Since social justice issues are of concern to me, I meditated that day on the concept of all gathering so that everyone has enough to eat. How different from our society today, I reflected, where CEOs and shareholders greedily grab as much as they can, leaving little for the workers at the bottom! But, at the end of my prayer period, I felt vaguely dissatisfied. I’d missed something and I knew it. Saturday drew me back to the same passage and tonight, when I used a meditation technique I picked up from a book called SIMPLY SOULSTIRRING: WRITING AS A MEDITATIVE PRACTICE by Francis Dorff, O. Praem., I finally picked up on what God was trying to tell me.

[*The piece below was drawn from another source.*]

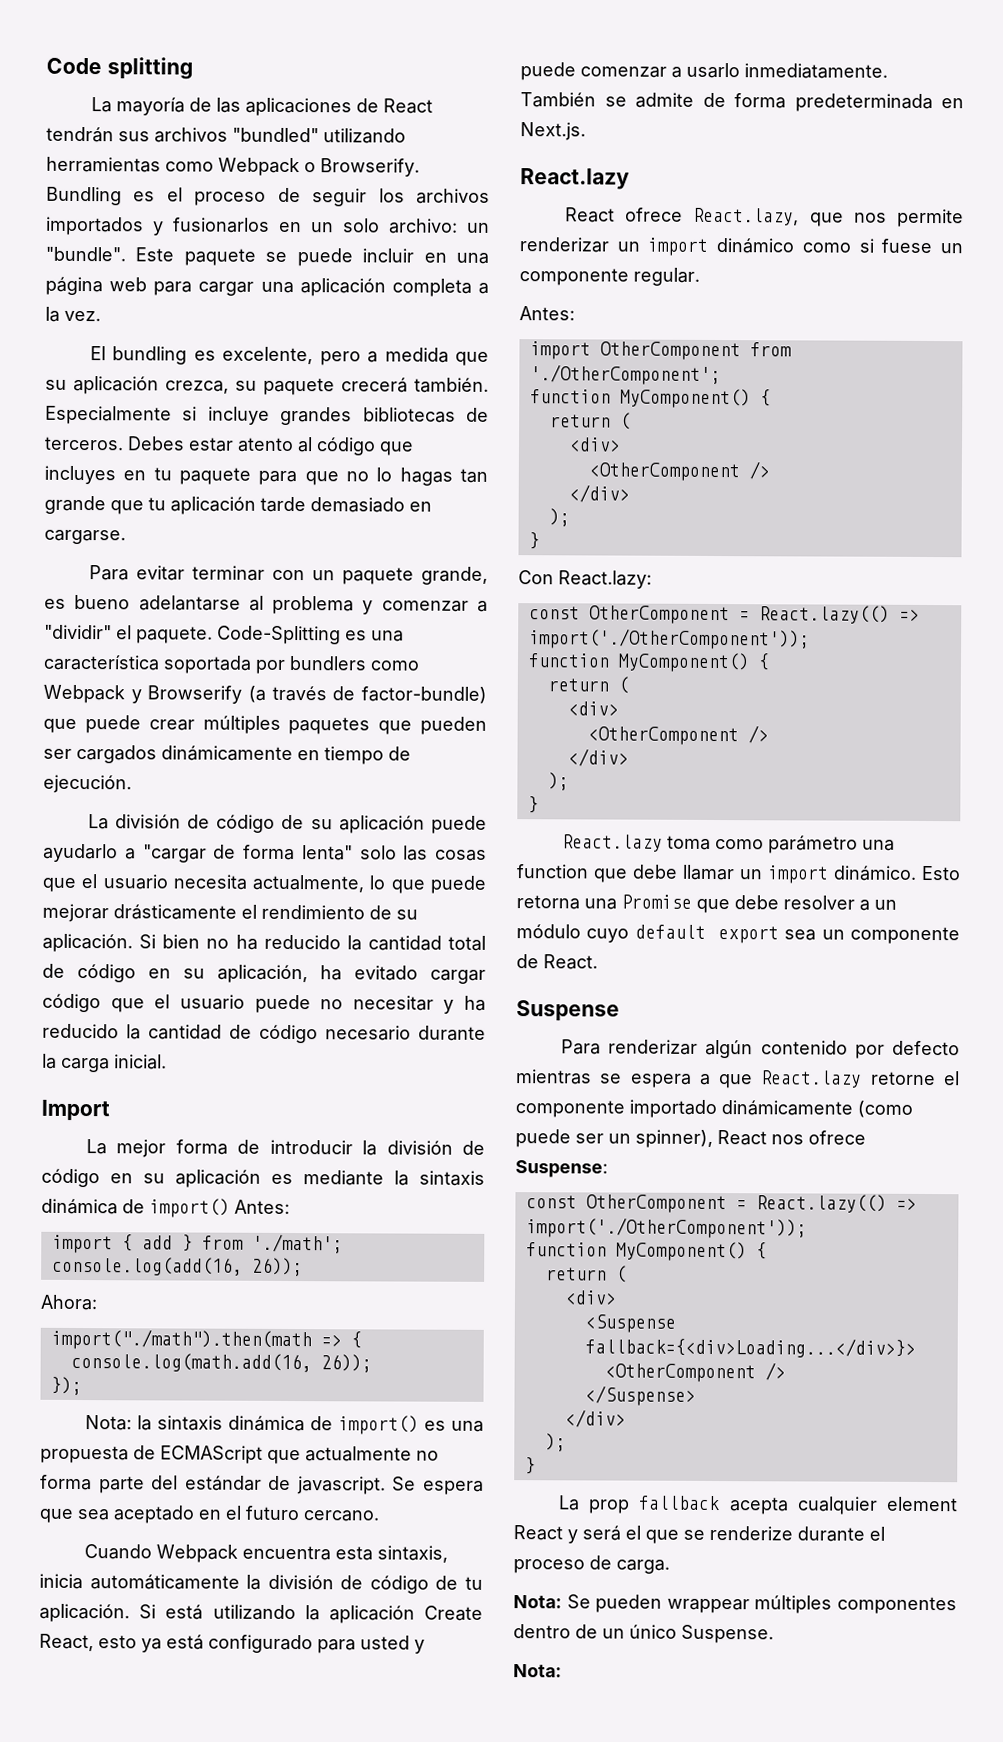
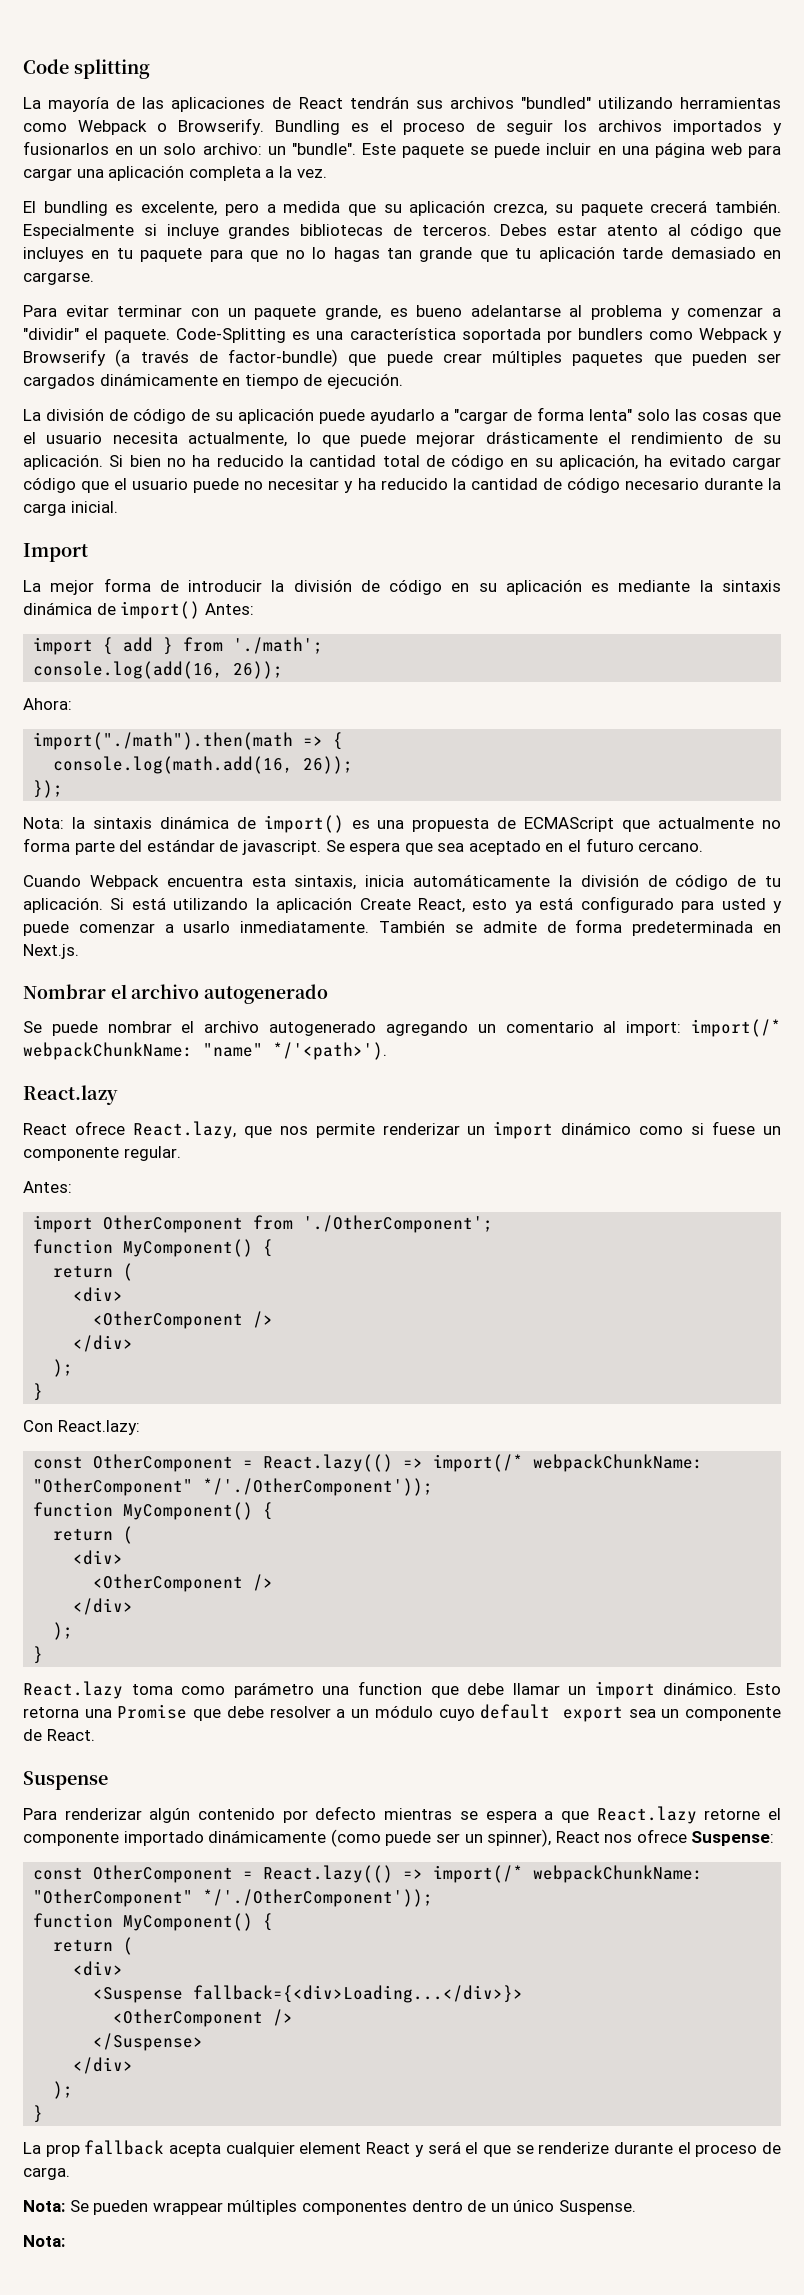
(586, 131) none -> [23,984,329,1004] [23,1019,782,1037] [23,1042,387,1060] // Nombrar el archivo autogenerado // Se puede nombrar el archivo autogenerado agregando un comentario al import: import(/* webpackChunkName: "name" */'<path>').
[528,628,810,650] import('./OtherComponent')); -> [433,1454,704,1472] [33,1478,434,1496] import(/* webpackChunkName: "OtherComponent" */'./OtherComponent'));
[525,1217,807,1239] import('./OtherComponent')); -> [433,1865,704,1883] [33,1889,434,1907] import(/* webpackChunkName: "OtherComponent" */'./OtherComponent'));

The technique, based on the writings of St. Augustine of Hippo, is essentially a spontaneous dialogue. Mine went something like this:

M: Lord, do you love me? [In this morning’s gospel, Jesus asked Peter, ‘Do you love me?’]
G: You know that I love you.
M: How am I to know that you love me? In what am I to see that love?
G: In the sunrise. In your desire to create. In the way your heart opens to those in need. That is me loving you and loving through you.
M: I know this, but I also know I hurt — and I seem to have spent most of my life hurting. I long to quit work and to let my life resume the natural rhythms I experienced while unemployed. I long to share my life with someone. I am tired of being alone. Do you love me?
G: Ah! St. Francis said it is in giving that we receive, but right now — in this moment — that isn’t your experience. Right now — in this moment — you feel like a dry well.
M: Right now — in this moment. Yes, I see. Other moments. It’s about daily bread.
G: Yes — and about gathering what you need to be nourished. I provide, but you must gather what you need.
M: I don’t know what I need.
G: Ask. Ask me to help you discern what you need.

And, undoubtedly he will. After all, Jesus said, “Ask, and it will be given you; seek, and you will find; knock, and it will be opened to you. For every one who asks receives, and he who seeks finds, and to him who knocks, it will be opened” (Matt. 7:7-8). Granted, I probably won’t have the answer before I go to bed tonight, but I do know how to approach the question, and that’s a pretty awesome experience.

Thanks, God, for coming into this area of my life.